— Аня! — громко позвала Вика сестру. — Выйди на минуточку!
Но на ее зов вышел только Валера. Он благосклонно покивал головой, как будто умел читать мысли и все знал за Вику наперед. Даже все ее мысли.
— Не волнуйся, — спокойно заявил он. — Я уже ухожу.
— Аня! — игнорируя Симоненко, снова стала звать Вика.
— Она в магазине, — по своей обычной привычке стал объяснять Валера. — Я тебе там повесил памятку, по диете. Есть нужно 5–6 раз в день. По чуть-чуть. И нужны витамины.
— Я пью витамины, — еле сдерживаясь, ответила Вика.
— У тебя для первого триместра, — продолжил Симоненко, не обращая внимания на раздражение бывшей жены.
— Я разберусь!
— Конечно, — согласился мужчина, аккуратно с ложечкой надевая ботинки. — У тебя в ванной полка разболталась, я подтянул. И в аптечке беспорядок был. Теперь под рукой все. Ничего лишнего. И завтра привезут матрас.
— Что? — опешила Вика.
— Специальный, — пояснил Симоненко. — У тебя наверняка отваливается спина.
— Я к тебе не вернусь, — со злостью ответила Вика. — Даже и не думай об этом!
Застегнув куртку, Валера полез в карман, достал и положил на тумбочку кольцо.
— Ты забыла. Тогда, ночью.
— Я не забыла, — ответила Вика, еле сдерживаясь, чтобы не повысить голос. — Я ушла.
— И ни разу не думала, как бы все сложилось, если бы осталась? Все было бы иначе. А сейчас что? Родить ребенка от погибшего мужчины. Быть матерью-одиночкой. Совершить подвиг! Только подвиг не нужен, — остановившись в дверях, он, не меняя интонации, добавил: — Да, и детскую кроватку я тоже починил. Ты же просто не понимаешь: я знаю все, что тебе сейчас нужно.

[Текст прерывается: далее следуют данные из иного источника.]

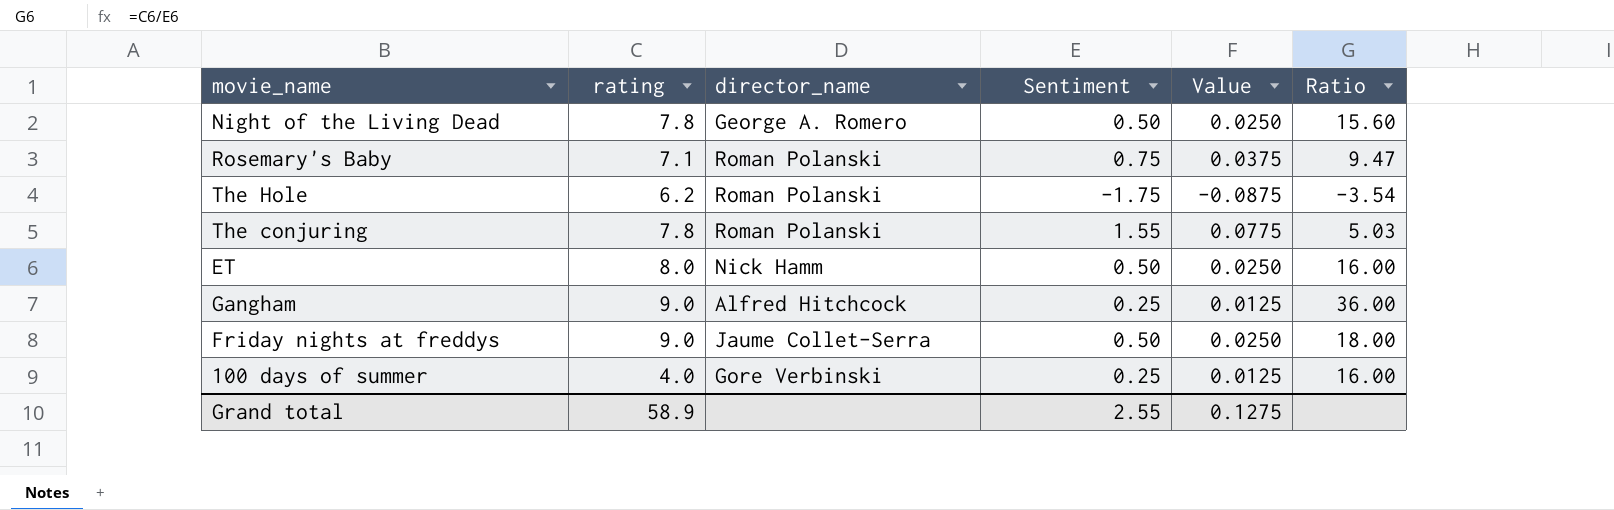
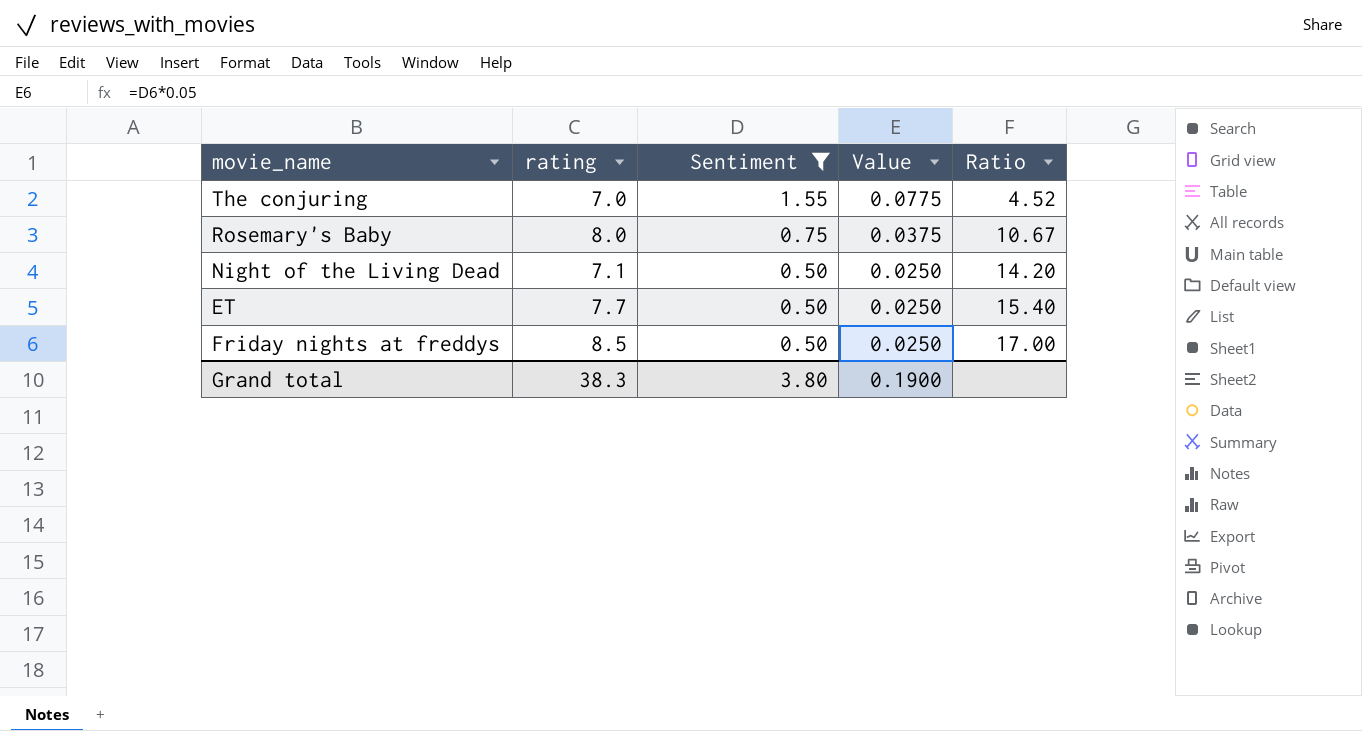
filter: none -> Sentiment >= 0.50
row order: none -> Sentiment descending
column director_name | position: 3 -> none
The conjuring | rating: 7.8 -> 7.0
The conjuring | Ratio: 5.03 -> 4.52
Rosemary's Baby | rating: 7.1 -> 8.0
Rosemary's Baby | Ratio: 9.47 -> 10.67
Night of the Living Dead | rating: 7.8 -> 7.1
Night of the Living Dead | Ratio: 15.60 -> 14.20
ET | rating: 8.0 -> 7.7
ET | Ratio: 16.00 -> 15.40
Friday nights at freddys | rating: 9.0 -> 8.5
Friday nights at freddys | Ratio: 18.00 -> 17.00
Grand total | rating: 58.9 -> 38.3
Grand total | Sentiment: 2.55 -> 3.80
Grand total | Value: 0.1275 -> 0.1900

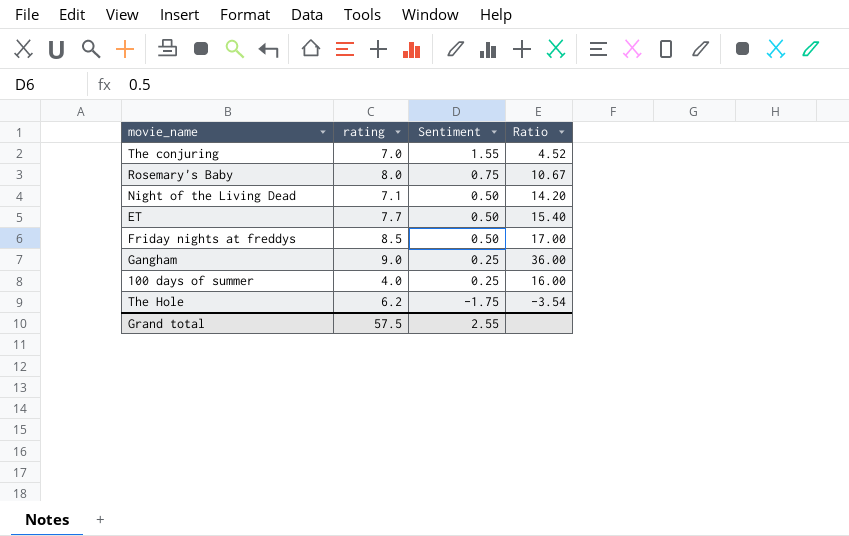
filter: Sentiment >= 0.50 -> none
column Value | formula: [Sentiment] * 0.05 -> none
Grand total | rating: 38.3 -> 57.5
Grand total | Sentiment: 3.80 -> 2.55

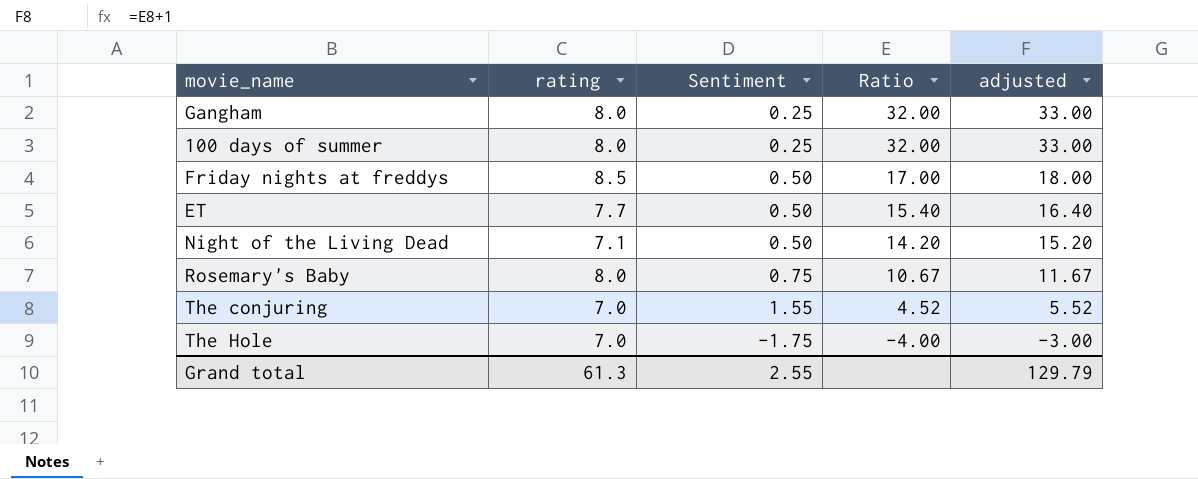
row order: Sentiment descending -> Ratio descending
column adjusted | formula: none -> [Ratio] + 1
Gangham | rating: 9.0 -> 8.0
Gangham | Ratio: 36.00 -> 32.00
100 days of summer | rating: 4.0 -> 8.0
100 days of summer | Ratio: 16.00 -> 32.00
The Hole | rating: 6.2 -> 7.0
The Hole | Ratio: -3.54 -> -4.00
Grand total | rating: 57.5 -> 61.3

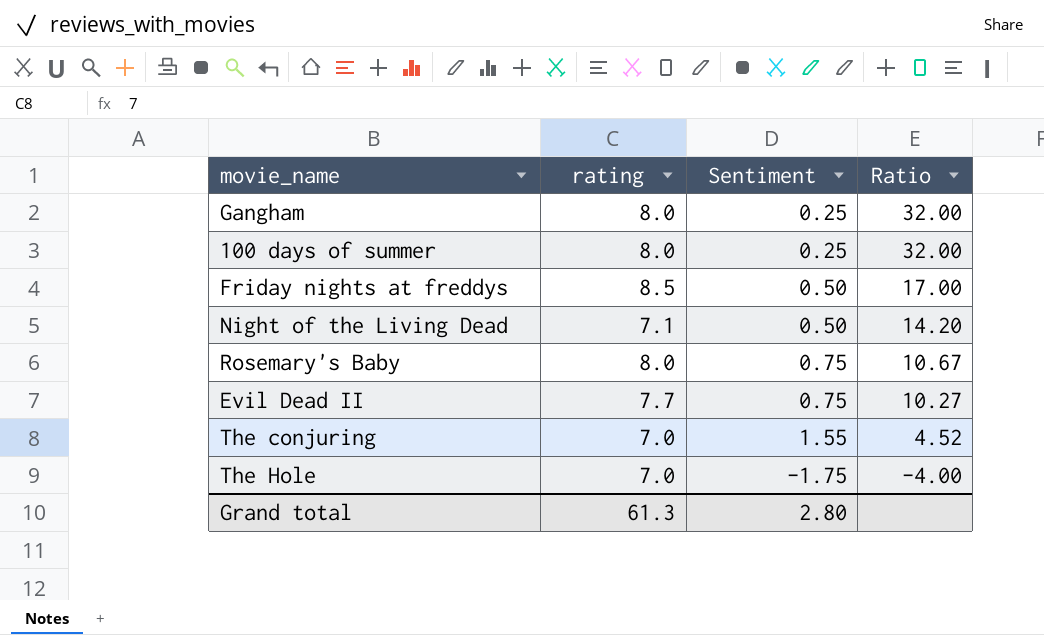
column adjusted | formula: [Ratio] + 1 -> none
row ET: 7.7 | 0.50 | 15.40 | 16.40 -> none
row Evil Dead II: none -> 7.7 | 0.75 | 10.27
Grand total | Sentiment: 2.55 -> 2.80

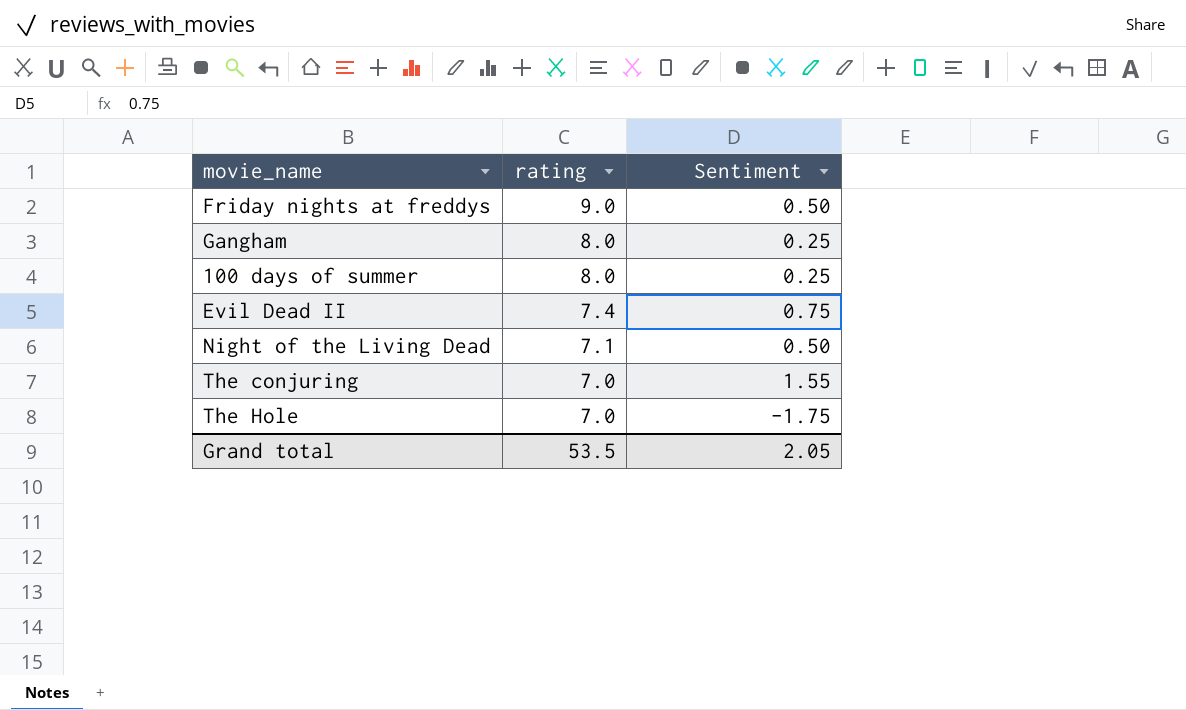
row order: Ratio descending -> rating descending
column Ratio | formula: [rating] / [Sentiment] -> none
row Rosemary's Baby: 8.0 | 0.75 | 10.67 -> none
Friday nights at freddys | rating: 8.5 -> 9.0
Evil Dead II | rating: 7.7 -> 7.4
Grand total | rating: 61.3 -> 53.5
Grand total | Sentiment: 2.80 -> 2.05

Михаил Панин в группе водителей «АВТОВОЗА» был, пожалуй, самым активным борцом за свои права. Драться он умел, и в той последней потасовке ему досталось меньше других. Но, несмотря на это, Панин считал, что кулаки — не метод решения проблемы. Проблему решать надо в корне и сразу. А не наскоками, угрозами и регулярными драками стенка на стенку. Он предлагал горячим головам из «АВТОВОЗА», да и самому Антонову зайти с другой стороны. Или поискать хороших надежных знакомых в правоохранительных органах, кто бы за деньги или по знакомству разобрался в том, каким способом Хасанов получил лицензию. Или в городской администрации, чтобы там как-то поменяли мнение относительно достойного перевозчика.
Антонов отнекивался, считал, что это бесполезная потеря времени и что договариваться надо с самим Хасановым. Дружить надо, а не конфликтовать до бесконечности. И сейчас, стоя у кассы супермаркета с тележкой, он разговаривал по телефону с Колей Ильиным, убеждая его, что Хасанов и его ребята ничего не смогут сделать против своих конкурентов, что драк, скорее всего, больше не будет. И не стоит в них ввязываться, пока кого-то не покалечили и не возбудили уголовное дело. И так уже досталось Антонову, но теперь нужно быть осторожнее…
Прижав телефон щекой к плечу, Панин поспешно стал заканчивать разговор и полез рукой в карман за бумажником. Пришло время оплачивать покупки. Он не заметил, как мимо касс прошел какой-то невысокий коренастый человек в «балаклаве». Как этот человек вдруг резко наклонился и схватил маленького сына Панина, уже вышедшего, чтобы не мешаться отцу, из кассовой зоны. И только услышав крик сынишки, Панин поднял голову, увидев лишь спину мужчины, который тащил его мальчика через дверь на улицу. Перемахнув через тележку и чуть не свалив с ног попавшуюся на пути женщину, Панин бросился к выходу. Неизвестный толкнул мальчика на сиденье машины и резко тронулся с места.
— Туда, к выезду! Там ближе! — крикнул подоспевший охранник. — А я за ментами.
— Сука, стой! — заорал обезумевший Панин и побежал к шлагбауму.
Он чувствовал, что успевает добежать туда первым. Но что дальше? Голыми руками остановить машину? Лом какой-нибудь, камень! Шлагбаум, который опускается только на ночь, опустить сейчас, но там замок. Сломать?
Мужчина успел увидеть, что номера запыленной невзрачной «Лады»-«десятки» заклеены бумагой или непрозрачным скотчем. Машина неожиданно остановилась, распахнулась задняя дверь, и сын Панина буквально вывалился на асфальт.
— Павлик! — Панин упал на колени возле сына, поднимая его, отряхивая. — Как ты, живой? Испугался? Кто это был?